- [Exercise requirements]:
The word to find is "display". Copy each line of the material that contains it.

++++ Excerpted records ++++

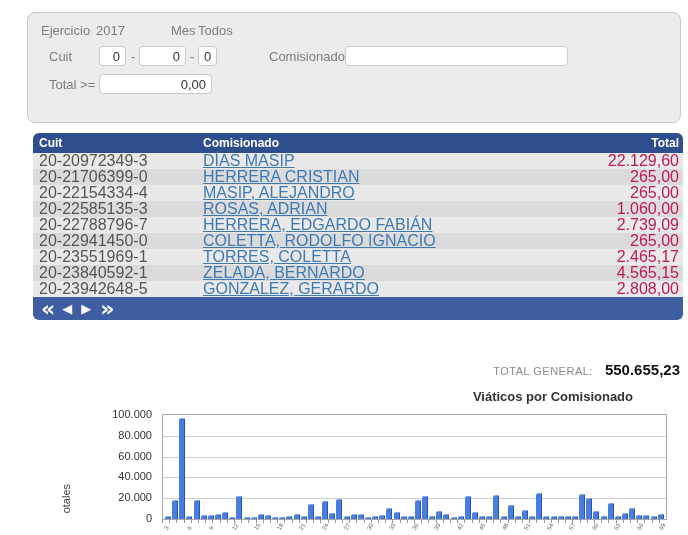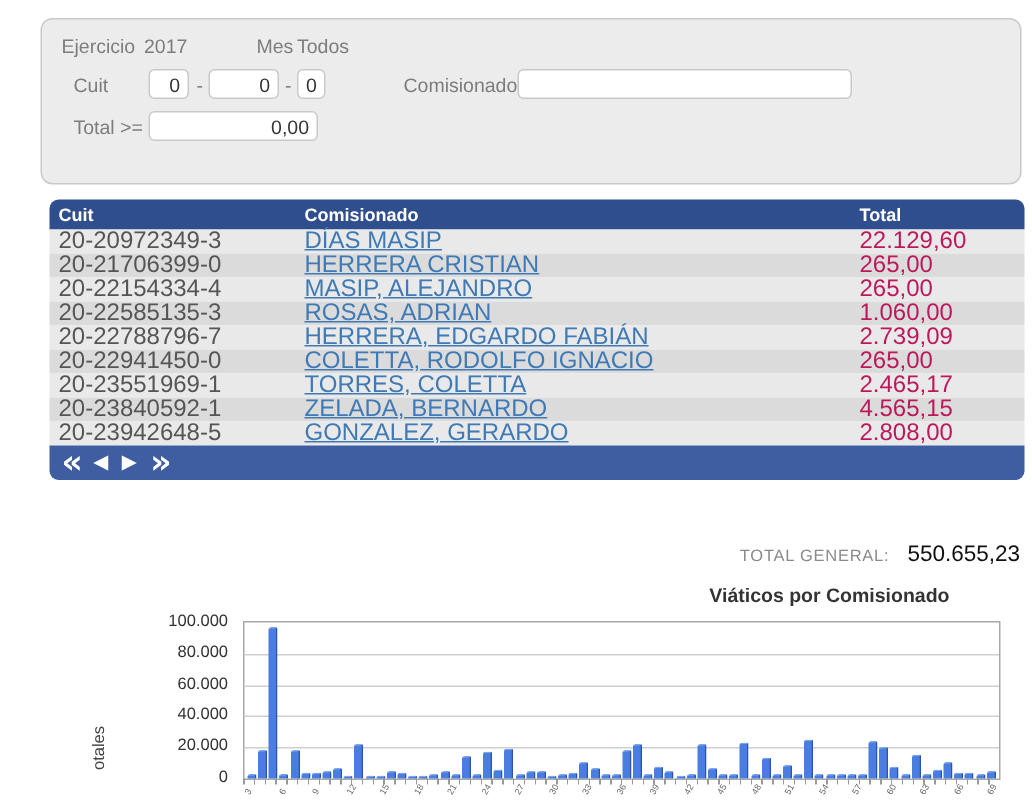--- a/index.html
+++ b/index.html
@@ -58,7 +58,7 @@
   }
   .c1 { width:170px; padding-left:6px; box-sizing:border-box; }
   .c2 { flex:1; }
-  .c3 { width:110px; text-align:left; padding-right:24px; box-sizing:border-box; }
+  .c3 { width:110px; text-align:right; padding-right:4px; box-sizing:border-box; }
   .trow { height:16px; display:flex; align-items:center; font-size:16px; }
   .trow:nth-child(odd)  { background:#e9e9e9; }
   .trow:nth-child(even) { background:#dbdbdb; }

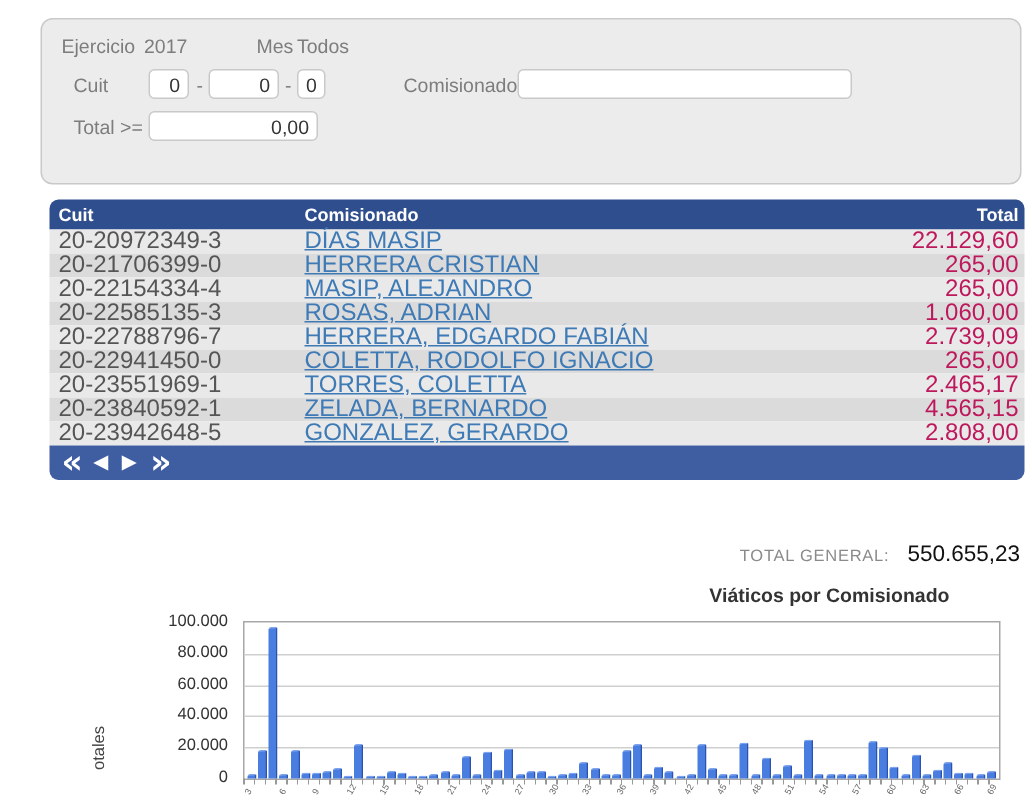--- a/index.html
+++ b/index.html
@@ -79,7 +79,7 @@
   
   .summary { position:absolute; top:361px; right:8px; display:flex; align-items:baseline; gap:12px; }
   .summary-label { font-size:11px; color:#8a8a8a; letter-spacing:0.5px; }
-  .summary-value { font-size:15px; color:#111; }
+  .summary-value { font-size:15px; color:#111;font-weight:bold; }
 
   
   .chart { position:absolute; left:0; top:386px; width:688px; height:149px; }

++++
++++ Excerpted records ++++

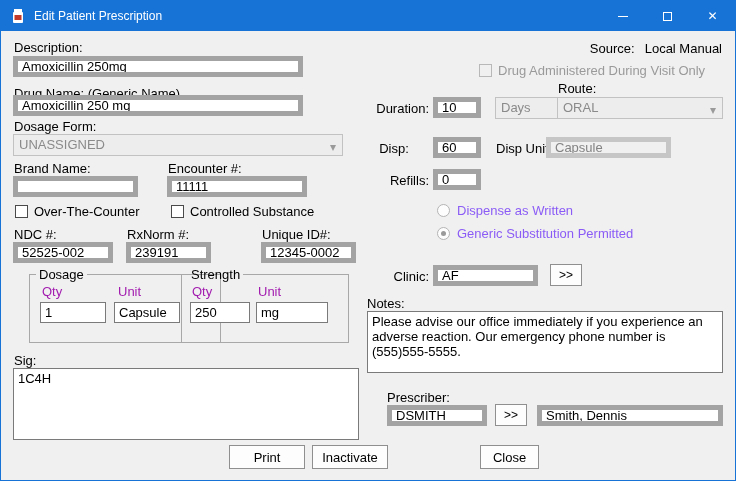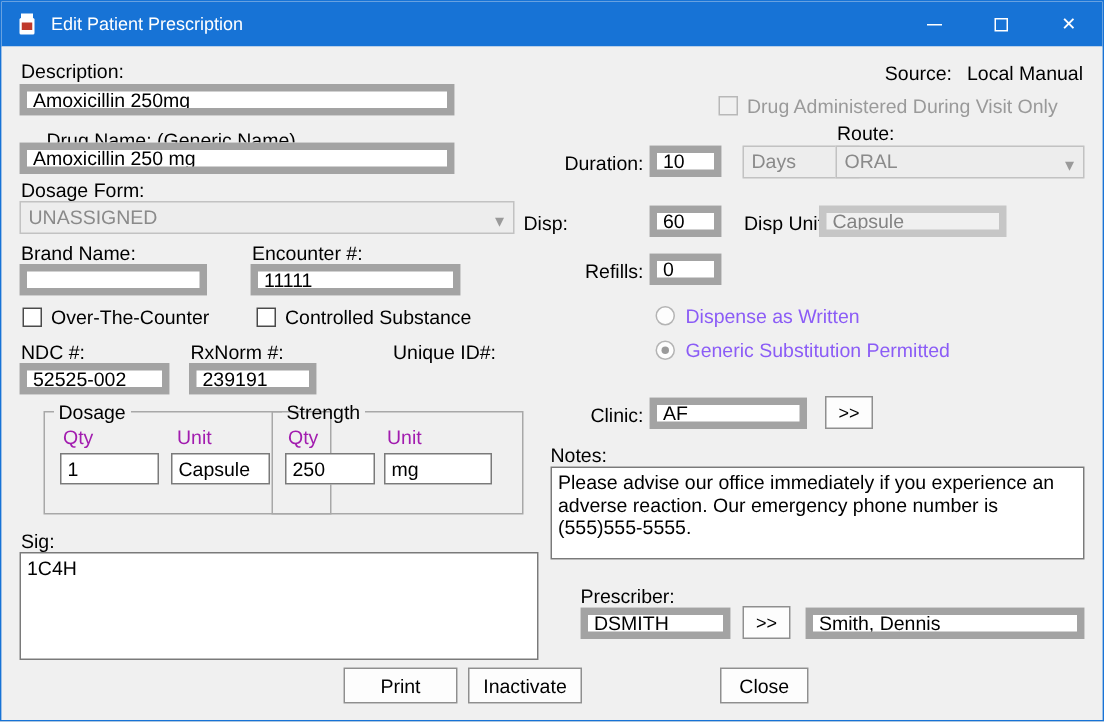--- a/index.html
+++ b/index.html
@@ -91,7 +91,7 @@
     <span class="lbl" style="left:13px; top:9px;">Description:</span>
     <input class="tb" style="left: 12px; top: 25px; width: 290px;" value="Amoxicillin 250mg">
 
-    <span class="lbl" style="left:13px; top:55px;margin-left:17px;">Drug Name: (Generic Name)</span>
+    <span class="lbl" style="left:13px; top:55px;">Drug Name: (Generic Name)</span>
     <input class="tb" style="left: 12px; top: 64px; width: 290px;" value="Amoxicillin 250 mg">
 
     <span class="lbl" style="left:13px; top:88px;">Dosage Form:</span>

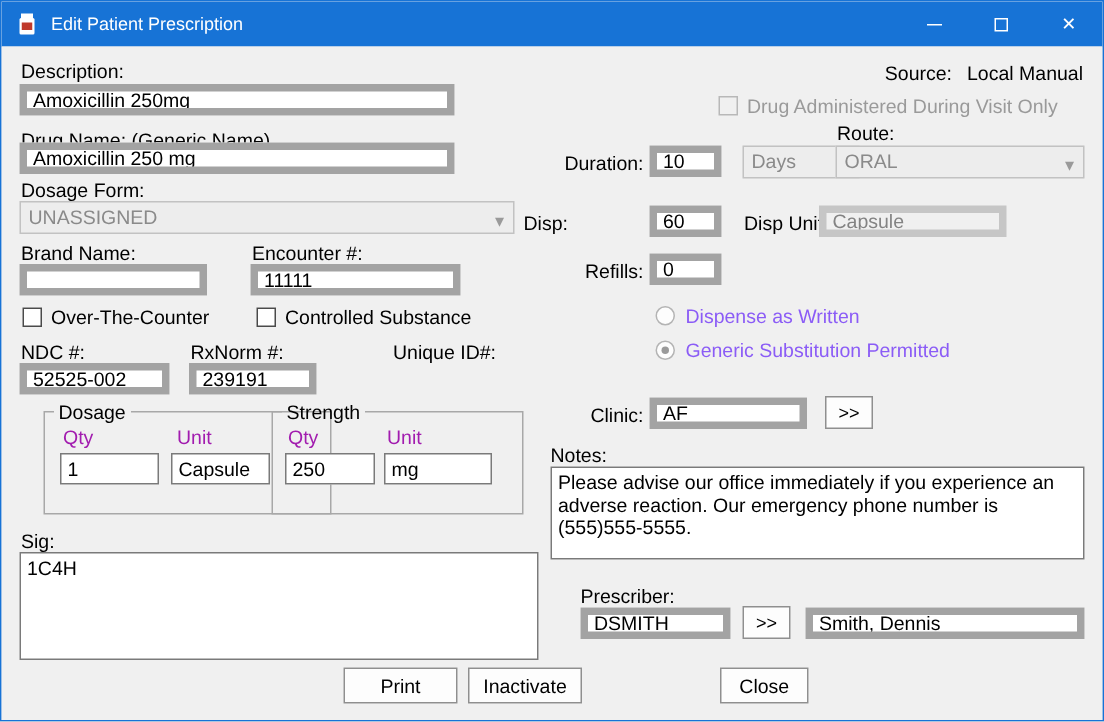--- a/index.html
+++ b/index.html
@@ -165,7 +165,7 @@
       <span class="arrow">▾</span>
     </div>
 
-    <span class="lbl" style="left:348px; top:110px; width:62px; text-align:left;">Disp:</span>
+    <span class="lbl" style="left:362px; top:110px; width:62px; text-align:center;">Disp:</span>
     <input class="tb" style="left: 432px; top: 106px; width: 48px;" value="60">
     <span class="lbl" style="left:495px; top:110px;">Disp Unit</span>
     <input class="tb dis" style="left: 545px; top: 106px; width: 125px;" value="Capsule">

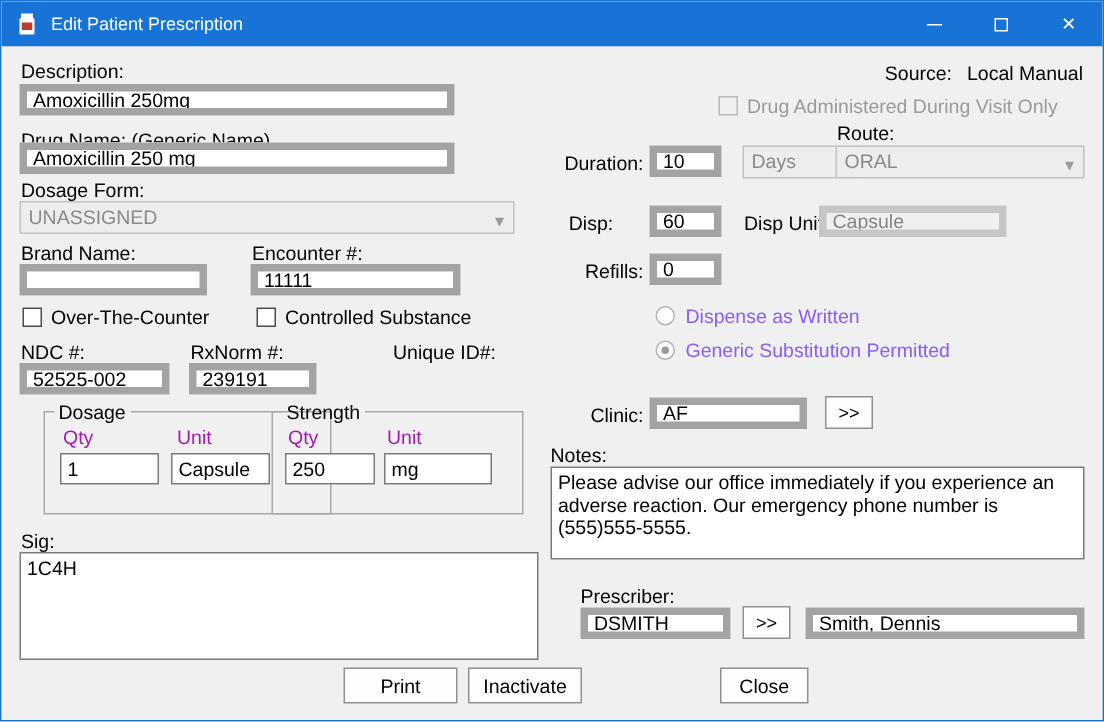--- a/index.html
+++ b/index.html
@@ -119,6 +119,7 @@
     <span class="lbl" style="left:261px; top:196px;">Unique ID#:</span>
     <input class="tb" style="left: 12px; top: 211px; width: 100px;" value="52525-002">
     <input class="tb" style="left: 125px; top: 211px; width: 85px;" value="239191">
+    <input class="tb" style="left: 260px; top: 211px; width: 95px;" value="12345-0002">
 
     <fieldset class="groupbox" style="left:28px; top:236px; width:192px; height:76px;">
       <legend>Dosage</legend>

++++
++++ Excerpted records ++++

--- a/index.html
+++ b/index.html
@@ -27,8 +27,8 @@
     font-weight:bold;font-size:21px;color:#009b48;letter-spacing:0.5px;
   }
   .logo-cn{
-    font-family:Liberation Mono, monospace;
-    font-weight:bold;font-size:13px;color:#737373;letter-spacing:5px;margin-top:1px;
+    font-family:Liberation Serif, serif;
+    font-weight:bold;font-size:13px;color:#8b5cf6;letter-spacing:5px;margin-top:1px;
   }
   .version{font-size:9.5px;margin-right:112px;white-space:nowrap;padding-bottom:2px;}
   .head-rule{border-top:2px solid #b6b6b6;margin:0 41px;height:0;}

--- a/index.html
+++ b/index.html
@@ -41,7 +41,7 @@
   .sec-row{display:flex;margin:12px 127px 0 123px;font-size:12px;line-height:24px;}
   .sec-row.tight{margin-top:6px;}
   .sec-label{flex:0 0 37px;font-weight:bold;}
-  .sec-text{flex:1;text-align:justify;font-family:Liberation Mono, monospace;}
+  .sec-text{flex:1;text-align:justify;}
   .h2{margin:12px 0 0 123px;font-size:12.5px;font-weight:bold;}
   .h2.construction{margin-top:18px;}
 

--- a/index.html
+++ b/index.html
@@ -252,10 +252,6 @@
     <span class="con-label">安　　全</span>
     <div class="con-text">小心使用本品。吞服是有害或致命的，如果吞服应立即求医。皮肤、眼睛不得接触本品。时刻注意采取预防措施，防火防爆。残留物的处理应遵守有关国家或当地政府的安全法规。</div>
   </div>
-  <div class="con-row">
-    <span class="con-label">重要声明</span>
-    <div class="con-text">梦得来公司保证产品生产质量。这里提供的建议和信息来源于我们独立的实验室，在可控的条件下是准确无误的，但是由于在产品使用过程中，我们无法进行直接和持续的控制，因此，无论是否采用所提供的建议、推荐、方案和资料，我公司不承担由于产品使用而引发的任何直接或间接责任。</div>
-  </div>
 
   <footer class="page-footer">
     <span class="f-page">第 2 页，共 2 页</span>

++++

- [Task solution]:
   .trow { height:16px; display:flex; align-items:center; font-size:16px; }
   .summary { position:absolute; top:361px; right:8px; display:flex; align-items:baseline; gap:12px; }
   .sec-row{display:flex;margin:12px 127px 0 123px;font-size:12px;line-height:24px;}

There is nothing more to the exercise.